Once a project is selected, you can go to its overview page which shows the number of jobs / pipelines and their status.
On the left menu, go to Settings → Parameters to view the parameters created at the project level. These are some connection parameters used in our demo job.
On the Jobs tab there is a list of existing jobs within a project with a search bar, sorting and filtering options.
With the Palette button clicked, go to Job Designer. Switch from Palette to the Params tab to see the job parameters.
We are using two tables from MSSQL database.
The first one is Event, and it stores the events data like Event ID, Venue ID, Event Category, Event Name and Start time
The second one is Venue and it contains data about Venue (Venue ID, Venue Name, Venue City, Venue State, Venue Seats Quantity)
We use the following stages in the job:
* Read * Join * Cache * GroupBy * Transformer * Sort * Filter * Write
For Read stages, MSSQL storage is used as we read the data from 2 MSSQL tables Event and Venue.
For such MSSQL parameters as JDBC URL, User, Password, Schema, and Table, we usE parameters created earlier via the Settings menu.
Two Read stages are connected to the Join stage as we join Event and Venue tables.
In the Join stage, we use the type Inner join, and the key for joining is venueid.
Cache stage is used here for keeping intermediate data (in our case it is the result of join) in memory before it is loaded to multiple destinations.
To record Event and Venue joined data to Elasticsearch, we selected Elasticsearch storage in the Write stage configuration.
Its parameters like nodes, port, user, and password are also pre-created via the Settings → Parameters menu option.
To load the data to AWS S3 we partition it by venue state using Partition By option.
So the result dataset on AWS S3 is split into multiple files per each venue state.
We filter the data to the specific time frame we are interested in. This data is to be loaded to the local parquet file.
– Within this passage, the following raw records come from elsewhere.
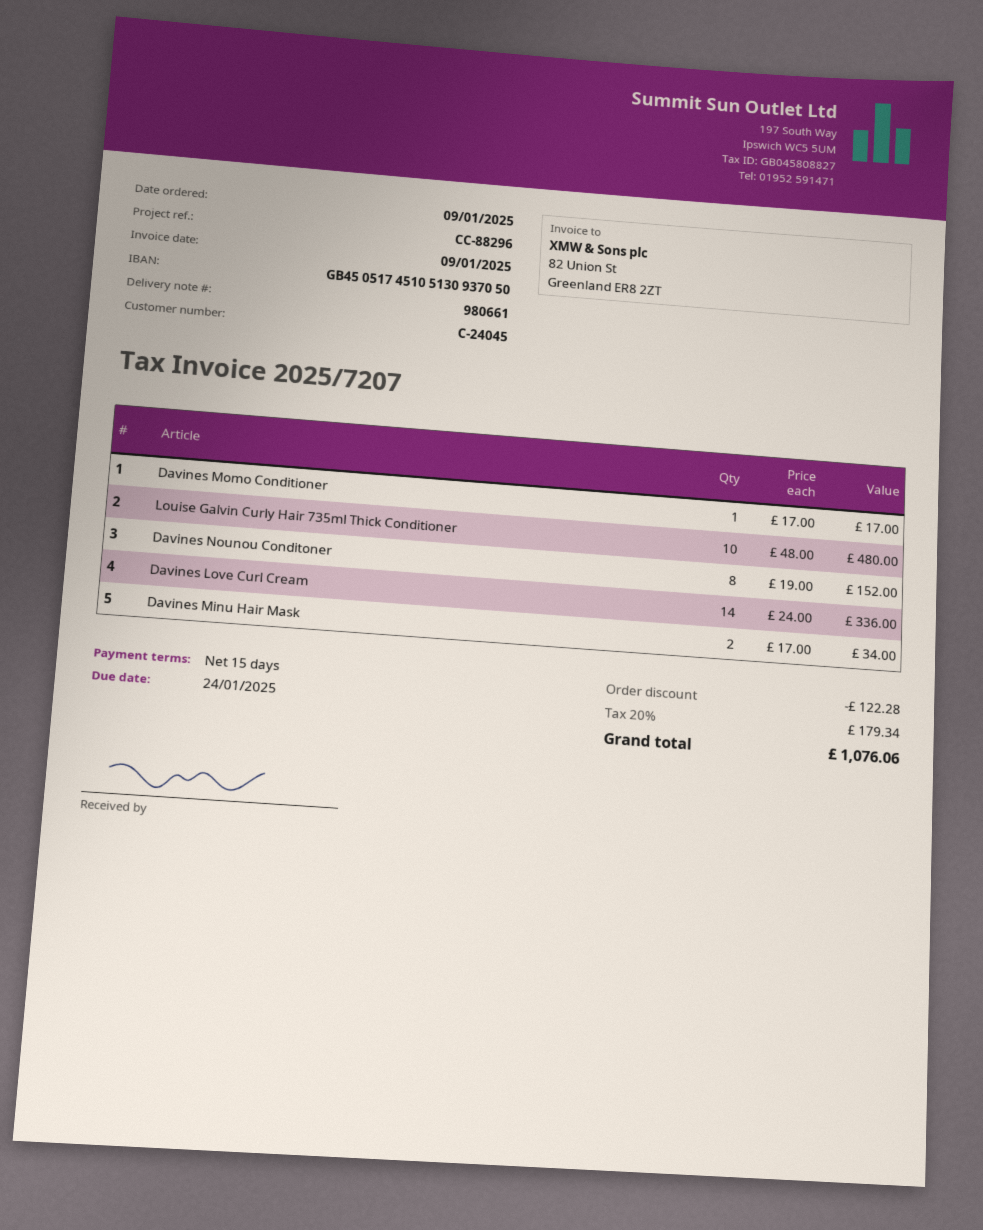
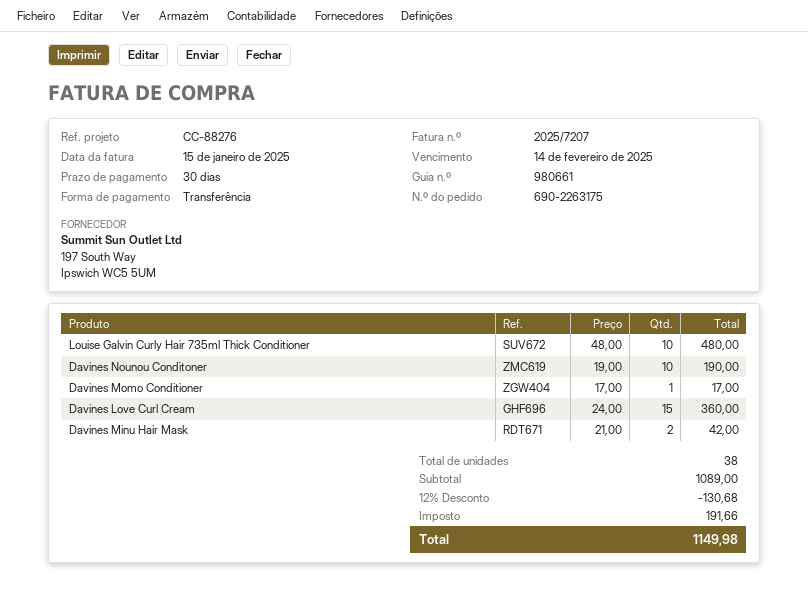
invoice date: 2025-01-09 -> 2025-01-15
payment terms: 15 days -> 30 days
due date: 2025-01-24 -> 2025-02-14
reference: CC-88296 -> CC-88276
Davines Nounou Conditoner: 8 x 19.00 = 152.00 -> 10 x 19.00 = 190.00
Davines Love Curl Cream: 14 x 24.00 = 336.00 -> 15 x 24.00 = 360.00
Davines Minu Hair Mask: 2 x 17.00 = 34.00 -> 2 x 21.00 = 42.00
discount: 122.28 -> 130.68
tax: 179.34 -> 191.66
total: 1076.06 -> 1149.98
Now we load the filtered data to the local file of Parquet format.
Also, we partition the data by eventname.
With Group By stage we group the joined data by venue city and apply aggregation function SUM to count venue seats per venue city.
We use Transformer Stage here to rename a couple of columns.
With Sort Stage we sort the data by the number of seats ascending.
Finally the result is recorded to DB2 table count_seats.
Note: we use the existing DB2 connection called DB2.
This was previously created via Settings→Connections option, so it is visible for all jobs within the project “Demo Visual Flow”.
Now let’s run the job. First, its status turns to Pending, then to Running.
Now our job has succeeded. The status is reflected as Succeeded on the Job Designer control bar.
The Logs button on the job control bar, leads you to the Logs screen
With the info button, you can learn more about each stage and how you can use it to manage your data.